Playoff Futility Continues for Cubs and Angels MLB Team |
| 10/3/2008 6:52:04 PM |
The two best teams in the majors are each two losses from postseason elimination, a year after each was swept out of the first round. In Anaheim, the Angels lost 4-1 to the defending champion Boston Red Sox. And in Chicago, Cubs fans saw their MLB team take a step toward 101 years without a World Series title by losing, 7-2, to the Los Angeles Dodgers.
The Angels were baseball’s only 100-game winner this season, but their record was deceptive. They outscored opponents by just 68 runs, a smaller margin than every other AL playoff MLB team (the Red Sox were +151) and three teams that didn’t make the playoffs: the Blue Jays, Mets and Twins. They ranked in the bottom half in the AL in runs, and their offensive failings remained more pronounced in the playoffs. Bad baserunning can undo both, as Vladimir Guerrero demonstrated in being thrown out by 15 feet at third base in the eighth inning, helping to kill a nascent rally. “The Angels are a dervish of a MLB team, loaded with free swingers and breakneck baserunners,” Sports Illustrated’s Lee Jenkins writes. “From the minor leagues on up, coaches in the organization preach the importance of taking the extra base. If a runner gets thrown out once in a while, it’s OK, as long as he was hustling. But in the playoffs, where each miscue is magnified, getting thrown out at third base is not OK.”
The Cubs MLB team, meanwhile, lost their seventh consecutive playoff game thanks to Ryan Dempster’s wild performance. “Dempster walked seven over 4 2/3 innings,” Jeff Passan writes on Yahoo Sports. “The last time his control failed him so was Aug. 20, 1999. He was 22. And he looked nothing like the prime starter he had proven himself this season. Actually, Derek Lowe took that mantel on Thursday. Over the last six weeks, Lowe has been the best pitcher in baseball, his 1.27 earned-run average better than CC Sabathia’s, Johan Santana’s, everyone’s. His pitches cut and sunk and slid through the chill, and after the DeRosa home run, the Cubs mustered nothing.”

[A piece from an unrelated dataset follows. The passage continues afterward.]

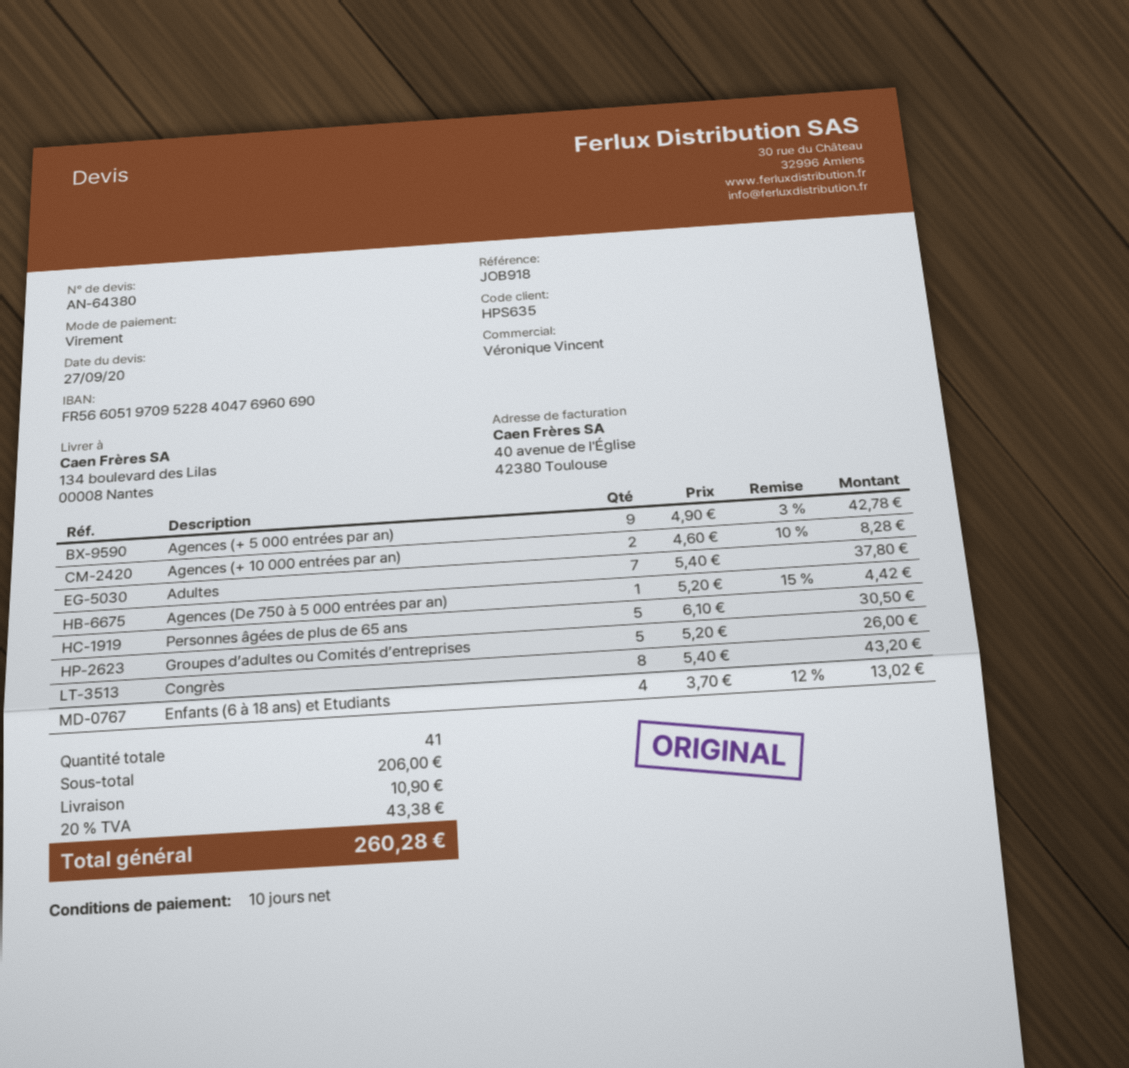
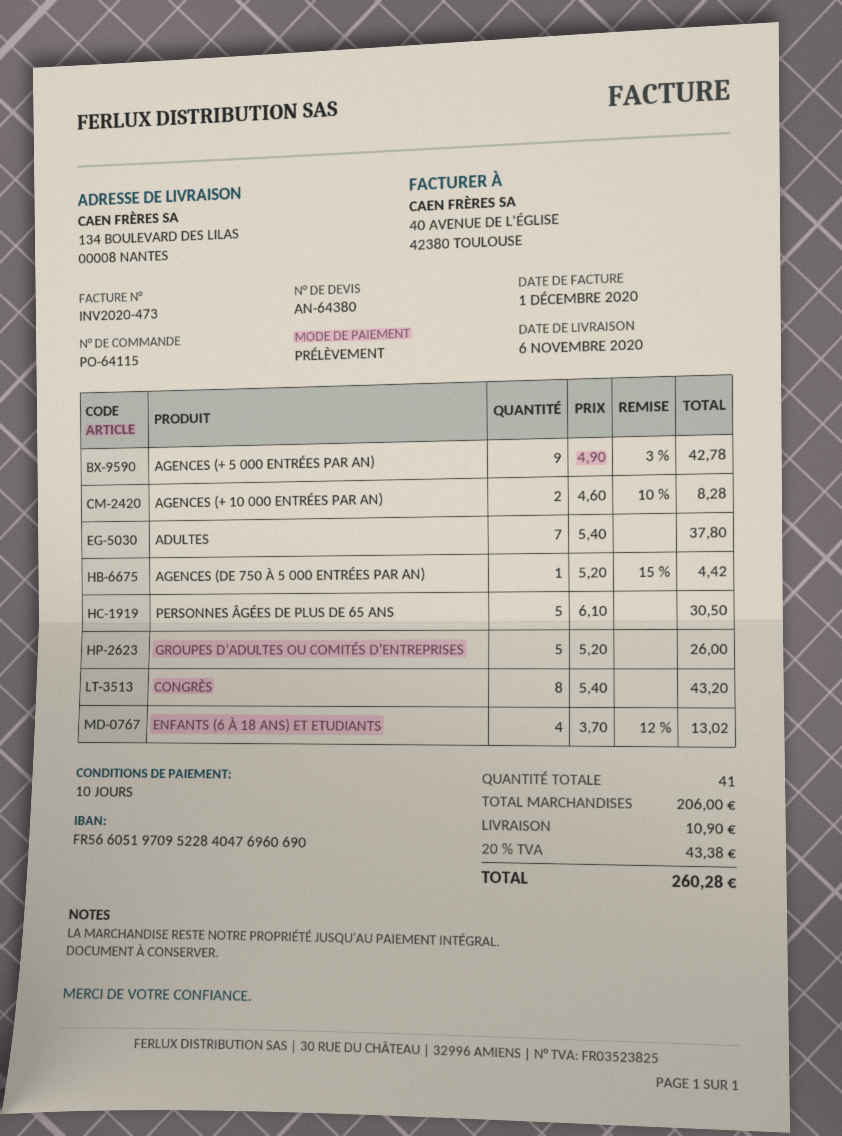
payment method: bank transfer -> direct debit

But Cubs MLB team fans will endure, as they’ve always done since 1908. “We share Cubdom with people we spot with Cubs caps on the beach in Florida and with Cubs stickers on their California bumpers and with Cubs shirts in the stands at Turner Field in Atlanta (our super station can beat yours!),” Joe Distelheim writes on Hardball Times. “We have nothing else in common with the bearers, but we are extended family, serfs performing the duties of our station in life. We are those who, through good fortune of birth, were spared these old agonies and first felt the lash in October 2003, in an eighth inning that will hurt as long as anyone can remember the names of the fan who turned one maybe-out into none and the shortstop who turned a sure two into none.”